Instructions to follow.
Once the pictures have been excluded, set down each remaining entry word for word.

[[ Source data, beginning ]]

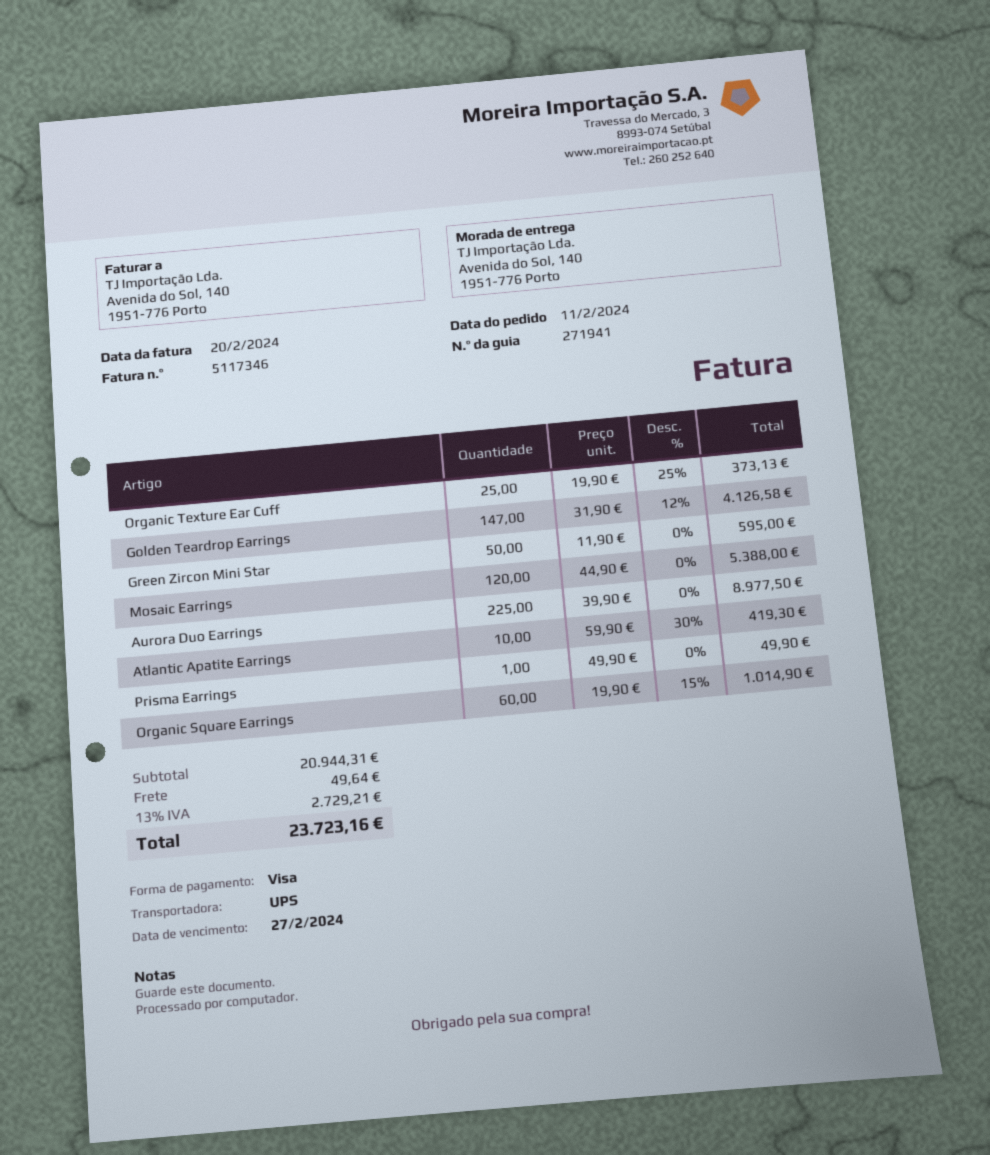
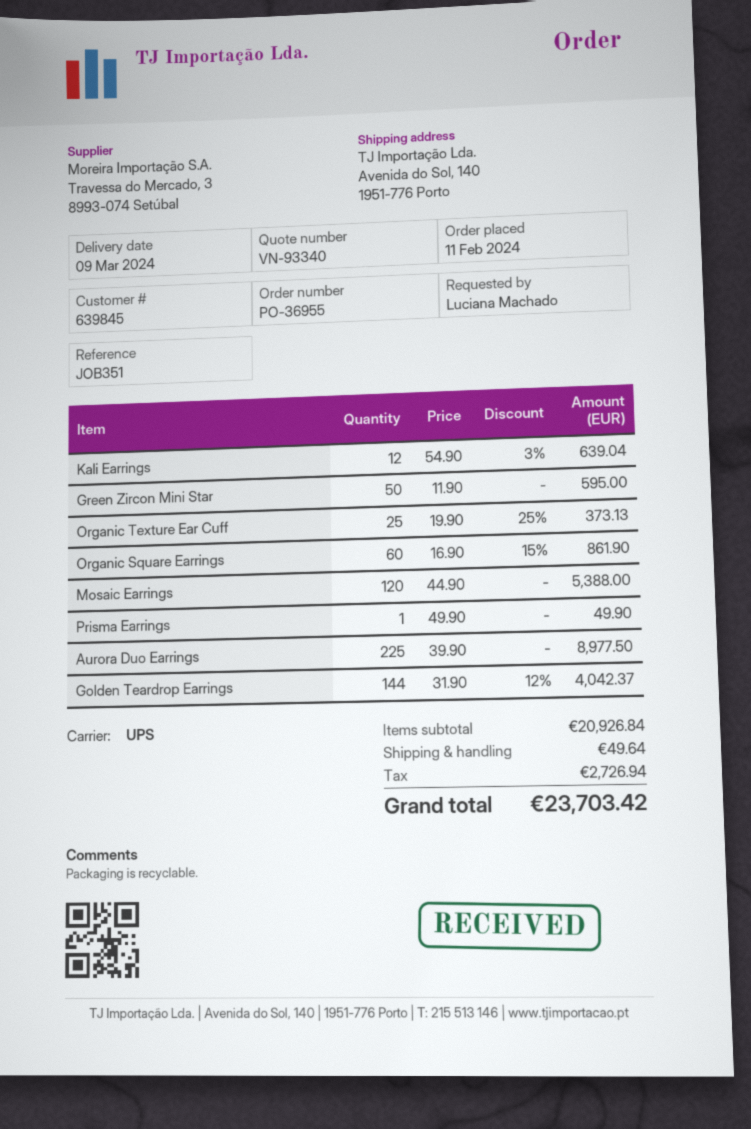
Golden Teardrop Earrings: 147 x 31.90 - 12% = 4126.58 -> 144 x 31.90 - 12% = 4042.37
Atlantic Apatite Earrings: 10 x 59.90 - 30% = 419.30 -> none
Organic Square Earrings: 60 x 19.90 - 15% = 1014.90 -> 60 x 16.90 - 15% = 861.90
Kali Earrings: none -> 12 x 54.90 - 3% = 639.04
subtotal: 20944.31 -> 20926.84
tax: 2729.21 -> 2726.94
total: 23723.16 -> 23703.42

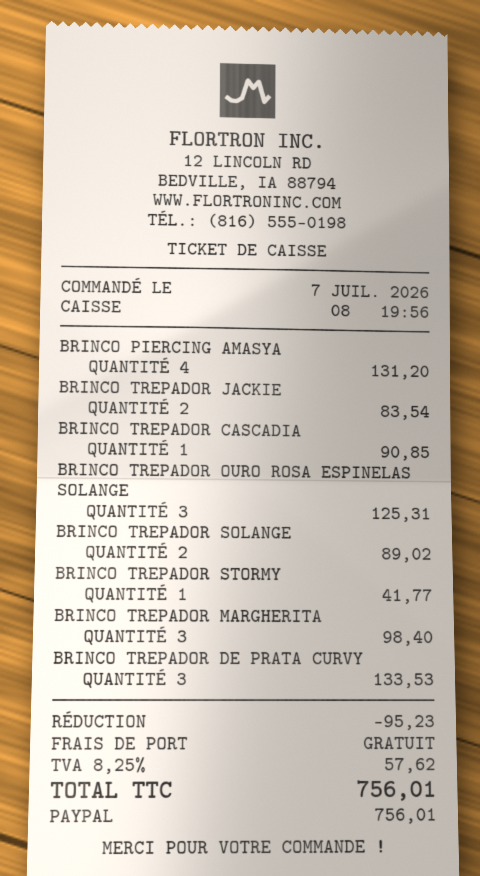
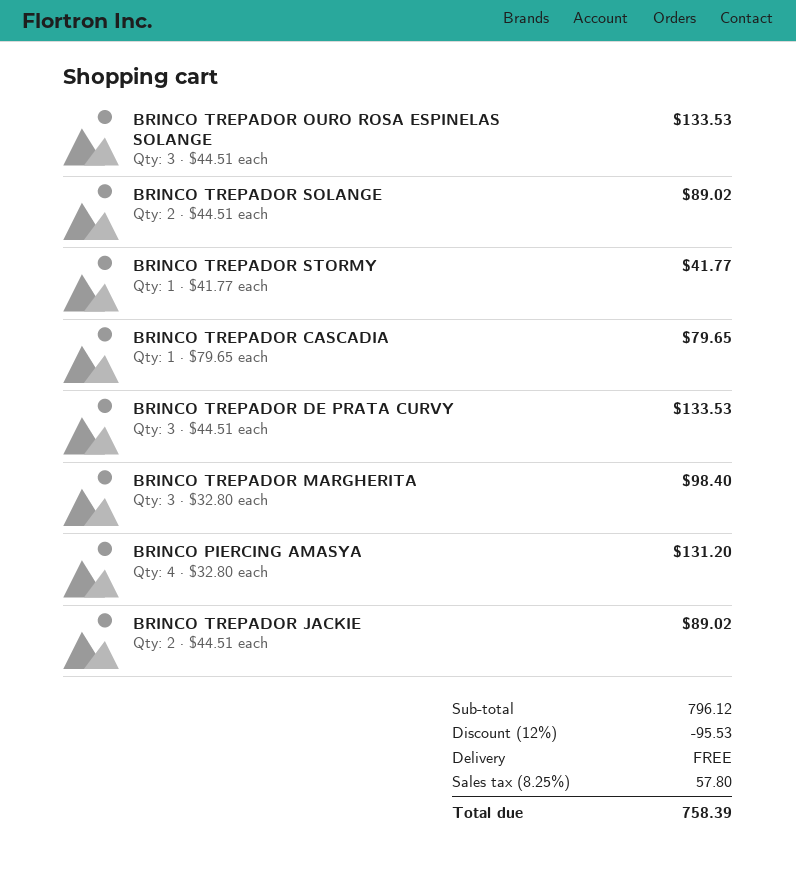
BRINCO TREPADOR JACKIE: 2 for 83.54 -> 2 for 89.02
BRINCO TREPADOR CASCADIA: 1 for 90.85 -> 1 for 79.65
BRINCO TREPADOR OURO ROSA ESPINELAS SOLANGE: 3 for 125.31 -> 3 for 133.53
discount: 95.23 -> 95.53
tax: 8.25% = 57.62 -> 8.25% = 57.80
total: 756.01 -> 758.39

[[ Source data, end ]]

Solution to this exercise.
Golden Teardrop Earrings: 147 x 31.90 - 12% = 4126.58 -> 144 x 31.90 - 12% = 4042.37
Atlantic Apatite Earrings: 10 x 59.90 - 30% = 419.30 -> none
Organic Square Earrings: 60 x 19.90 - 15% = 1014.90 -> 60 x 16.90 - 15% = 861.90
Kali Earrings: none -> 12 x 54.90 - 3% = 639.04
subtotal: 20944.31 -> 20926.84
tax: 2729.21 -> 2726.94
total: 23723.16 -> 23703.42

BRINCO TREPADOR JACKIE: 2 for 83.54 -> 2 for 89.02
BRINCO TREPADOR CASCADIA: 1 for 90.85 -> 1 for 79.65
BRINCO TREPADOR OURO ROSA ESPINELAS SOLANGE: 3 for 125.31 -> 3 for 133.53
discount: 95.23 -> 95.53
tax: 8.25% = 57.62 -> 8.25% = 57.80
total: 756.01 -> 758.39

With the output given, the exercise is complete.